Compiler    : Clang 14.0.6 
OS          : Darwin
Release     : 22.3.0
Machine     : x86_64
Processor   : i386
CPU cores   : 8
Architecture: 64bit



## Data Generator

- using collections from namedtuple
- - start with generate curved function

In [174]:
# The (A)NP takes as input a `NPRegressionDescription` namedtuple with fields:
#   `query`: a tuple containing ((context_x, context_y), target_x)
#   `target_y`: a tensor containing the ground truth for the targets to be
#     predicted
#   `num_total_points`: A vector containing a scalar that describes the total
#     number of datapoints used (context + target)
#   `num_context_points`: A vector containing a scalar that describes the number
#     of datapoints used as context
# The GPCurvesReader returns the newly sampled data in this format at each
# iteration

NPRegressionDescription = collections.namedtuple(
    "NPRegressionDescription",
    ("query", "target_y", "num_total_points", "num_context_points"))


class GPCurvesReader(object):
  """Generates curves using a Gaussian Process (GP).

  Supports vector inputs (x) and vector outputs (y). Kernel is
  mean-squared exponential, using the x-value l2 coordinate distance scaled by
  some factor chosen randomly in a range. Outputs are independent gaussian
  processes.

  Functions:
  _gaussian_kernel()
  generate_curves()
  """

  def __init__(self,
               batch_size,
               max_num_context,
               x_size = 1,
               y_size = 1,
               l1_scale = 0.6,
               sigma_scale = 1.0,
               random_kernel_parameters = True,
               testing = False):
    """Creates a regression dataset of functions sampled from a GP.

    Args:
      batch_size: An integer.
      max_num_context: The max number of observations in the context.
      x_size: Integer >= 1 for length of "x values" vector.
      y_size: Integer >= 1 for length of "y values" vector.
      l1_scale: Float; typical scale for kernel distance function.
      sigma_scale: Float; typical scale for variance.
      random_kernel_parameters: If `True`, the kernel parameters (l1 and sigma) 
          will be sampled uniformly within [0.1, l1_scale] and [0.1, sigma_scale].
      testing: Boolean that indicates whether we are testing. If so there are
          more targets for visualization.
    """
    self._batch_size = batch_size
    self._max_num_context = max_num_context
    self._x_size = x_size
    self._y_size = y_size
    self._l1_scale = l1_scale
    self._sigma_scale = sigma_scale
    self._random_kernel_parameters = random_kernel_parameters
    self._testing = testing

  # _ in function name indicate internal use
  def _gaussian_kernel(self, xdata, l1, sigma_f, sigma_noise = 2e-2):
    """Applies the Gaussian kernel to generate curve data. generate_curved() calls this function

    Args:
      xdata: Tensor of shape [B, num_total_points, x_size] with
          the values of the x-axis data.
      l1: Tensor of shape [B, y_size, x_size], the scale
          parameter of the Gaussian kernel.
      sigma_f: Tensor of shape [B, y_size], the magnitude
          of the std.
      sigma_noise: Float, std of the noise that we add for stability.

    Returns:
      The kernel, a float tensor of shape
      [B, y_size, num_total_points, num_total_points].
    """
    # Extract second dim (dim 1)
    num_total_points = xdata.size(dim = 1)

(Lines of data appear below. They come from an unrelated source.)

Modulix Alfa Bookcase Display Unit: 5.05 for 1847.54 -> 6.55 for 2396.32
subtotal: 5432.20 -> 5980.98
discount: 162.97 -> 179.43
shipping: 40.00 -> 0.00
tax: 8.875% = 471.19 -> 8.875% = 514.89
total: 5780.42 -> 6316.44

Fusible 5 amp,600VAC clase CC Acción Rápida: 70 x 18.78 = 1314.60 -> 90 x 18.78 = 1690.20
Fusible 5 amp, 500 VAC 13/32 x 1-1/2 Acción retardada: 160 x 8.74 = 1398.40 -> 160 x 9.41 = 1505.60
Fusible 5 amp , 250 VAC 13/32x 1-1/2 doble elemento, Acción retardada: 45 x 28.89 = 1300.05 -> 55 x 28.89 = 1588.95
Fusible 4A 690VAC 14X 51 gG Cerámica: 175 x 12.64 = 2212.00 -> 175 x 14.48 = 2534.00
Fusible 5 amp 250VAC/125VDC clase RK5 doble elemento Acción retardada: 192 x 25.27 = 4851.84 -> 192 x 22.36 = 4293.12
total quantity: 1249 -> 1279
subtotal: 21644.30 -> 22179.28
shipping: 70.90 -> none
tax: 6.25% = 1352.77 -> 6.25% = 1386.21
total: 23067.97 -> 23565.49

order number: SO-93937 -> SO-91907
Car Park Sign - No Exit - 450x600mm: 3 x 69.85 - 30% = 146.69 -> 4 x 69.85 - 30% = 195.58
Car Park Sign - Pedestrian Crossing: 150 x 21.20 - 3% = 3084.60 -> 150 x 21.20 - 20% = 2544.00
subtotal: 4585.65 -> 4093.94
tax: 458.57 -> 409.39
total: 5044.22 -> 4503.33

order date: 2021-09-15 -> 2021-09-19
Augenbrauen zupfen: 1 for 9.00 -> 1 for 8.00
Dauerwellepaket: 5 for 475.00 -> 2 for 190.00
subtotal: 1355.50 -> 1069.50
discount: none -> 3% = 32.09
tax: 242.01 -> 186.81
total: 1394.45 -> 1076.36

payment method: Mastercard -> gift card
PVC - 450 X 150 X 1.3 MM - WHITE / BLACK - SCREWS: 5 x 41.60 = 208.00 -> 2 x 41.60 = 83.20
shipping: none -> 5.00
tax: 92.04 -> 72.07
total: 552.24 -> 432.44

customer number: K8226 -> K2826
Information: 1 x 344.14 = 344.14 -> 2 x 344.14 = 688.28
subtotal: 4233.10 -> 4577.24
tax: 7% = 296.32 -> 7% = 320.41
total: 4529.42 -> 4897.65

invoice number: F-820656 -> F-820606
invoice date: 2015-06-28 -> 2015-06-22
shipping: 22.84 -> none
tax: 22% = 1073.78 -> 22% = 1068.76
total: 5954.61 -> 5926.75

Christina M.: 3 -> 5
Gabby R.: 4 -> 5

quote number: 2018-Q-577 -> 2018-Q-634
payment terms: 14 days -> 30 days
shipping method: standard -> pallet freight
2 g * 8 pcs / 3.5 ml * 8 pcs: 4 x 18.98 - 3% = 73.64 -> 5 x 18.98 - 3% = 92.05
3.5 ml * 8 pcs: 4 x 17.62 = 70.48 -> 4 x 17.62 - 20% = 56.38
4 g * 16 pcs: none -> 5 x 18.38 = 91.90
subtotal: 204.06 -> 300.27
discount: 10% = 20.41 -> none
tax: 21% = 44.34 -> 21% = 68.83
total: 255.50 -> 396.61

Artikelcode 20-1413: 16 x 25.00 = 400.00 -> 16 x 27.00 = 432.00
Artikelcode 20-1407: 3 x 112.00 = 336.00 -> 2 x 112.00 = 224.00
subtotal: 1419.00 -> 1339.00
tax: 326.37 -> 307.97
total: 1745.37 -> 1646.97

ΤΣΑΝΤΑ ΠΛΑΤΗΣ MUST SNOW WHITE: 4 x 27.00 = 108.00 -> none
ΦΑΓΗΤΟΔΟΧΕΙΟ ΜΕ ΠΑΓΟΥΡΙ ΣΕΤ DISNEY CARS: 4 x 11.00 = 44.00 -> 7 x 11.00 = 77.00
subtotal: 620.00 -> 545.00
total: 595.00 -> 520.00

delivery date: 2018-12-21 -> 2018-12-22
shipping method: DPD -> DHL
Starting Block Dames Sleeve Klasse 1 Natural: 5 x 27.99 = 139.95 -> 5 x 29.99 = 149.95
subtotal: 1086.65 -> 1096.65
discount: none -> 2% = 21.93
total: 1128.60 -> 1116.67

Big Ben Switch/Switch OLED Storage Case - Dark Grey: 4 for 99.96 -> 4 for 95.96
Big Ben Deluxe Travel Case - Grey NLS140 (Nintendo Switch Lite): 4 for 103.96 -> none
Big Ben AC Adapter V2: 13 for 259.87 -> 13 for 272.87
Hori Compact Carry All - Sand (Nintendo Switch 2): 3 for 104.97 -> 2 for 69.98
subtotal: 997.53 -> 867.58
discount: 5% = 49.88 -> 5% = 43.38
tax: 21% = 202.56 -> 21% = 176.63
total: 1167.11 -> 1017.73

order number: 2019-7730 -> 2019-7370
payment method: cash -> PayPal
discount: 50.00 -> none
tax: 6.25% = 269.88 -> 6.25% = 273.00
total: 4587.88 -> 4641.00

    # Expand and take the difference
    xdata1 = torch.unsqueeze(xdata, dim = 1) # [B, 1, num_total_points, x_size]
    xdata2 = torch.unsqueeze(xdata, dim = 2) # [B, num_total_points, 1, x_size]
    diff = xdata1 - xdata2  # [B, num_total_points, num_total_points, x_size]

    # [B, y_size, num_total_points, num_total_points, x_size]
    # Square scaled difference
    norm = torch.square(diff[:, None, :, :, :] / l1[:, :, None, None, :])

    # Reduce along last dimension: x_size
    norm = torch.sum(norm, axis = -1) # [B, y_size, num_total_points, num_total_points]

    # [B, y_size, num_total_points, num_total_points]
    kernel = torch.square(sigma_f)[:, :, None, None] * torch.exp(- 0.5 * norm)

    # Add some noise to the diagonal to make the cholesky work.
    kernel += (sigma_noise ** 2) * torch.eye(num_total_points)

    return kernel

  def generate_curves(self):
    """Builds the op delivering the data.

    Generated functions are `float32` with x values between -2 and 2.
    
    Returns:
      A `NPRegressionDescription` namedtuple.
    """
    num_context = torch.randint(low = 3, high = self._max_num_context, size = [], dtype = torch.int32)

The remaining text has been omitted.